Bettina Love is a Harvard Teaching and Research Fellow, social justice curriculum specialist, and University of Georgia education professor with extensive scholarship in ed theory and practice, critical media literacy and diversity and social justice education. Specific research intersects hip-hop feminism, hip hop-based education and black girlhood to understand, contextualize and deconstruct the formal and informal educational experiences of marginalized youth, be they queer, urban, African-American, female, male or a unification of these identities. She has been featured on TEDx, as well as written and co-written dozens of scholarly articles on innovative pedagogical practices through the use of non-traditional educational curricula.    
 

Harry Brod

Harry Brod is professor of philosophy and humanities at the University of Northern Iowa, and joins St. Norbert College as the first ever semester-long Distinguished Visiting Scholar in Masculinity Studies.

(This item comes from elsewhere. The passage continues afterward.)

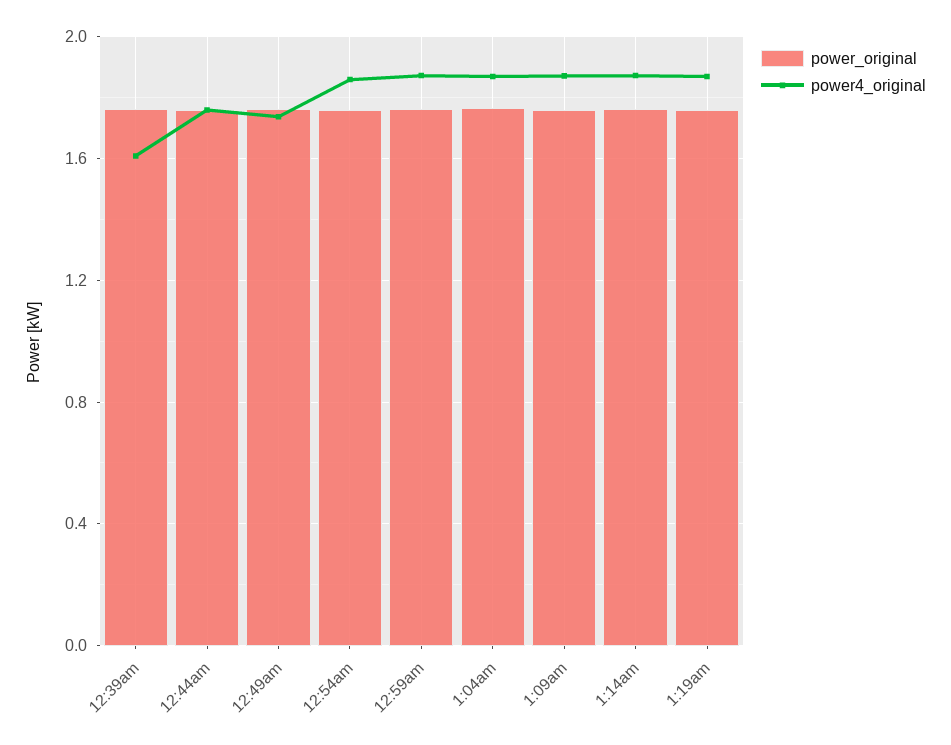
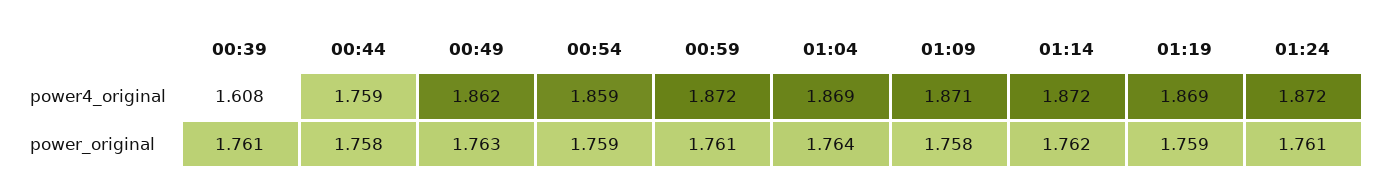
power4_original, 12:49am: 1.75 -> 1.862
power4_original, 01:24: none -> 1.872
power_original, 01:24: none -> 1.761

Brod received his Ph.D in philosophy at the University of California-San Diego in 1981. He is the author of The Making of Masculinities: The New Men's Studies, A Mensch Among Men: Explorations in Jewish Masculinity, Brother Keepers: New Perspectives on Jewish Masculinity, among others. His interests in research and teaching include: gender studies, Jewish studies, social and political theory, modern European thought, critical studies of masculinities, whitenesses and heterosexualities. Brod has served on the board of several organizations in his prolific career, including Humanities Iowa, American Men's Studies Association and the Iowa Regents Universities Men's Gender Violence Prevention Institute.

Brod has spoken and consulted at college campuses across the nation to thousands of students as a central component of gender violence prevention campaigns. His film on consent, Asking for It, is distributed by the reputable Media Education Foundation and is a widely used classroom resource.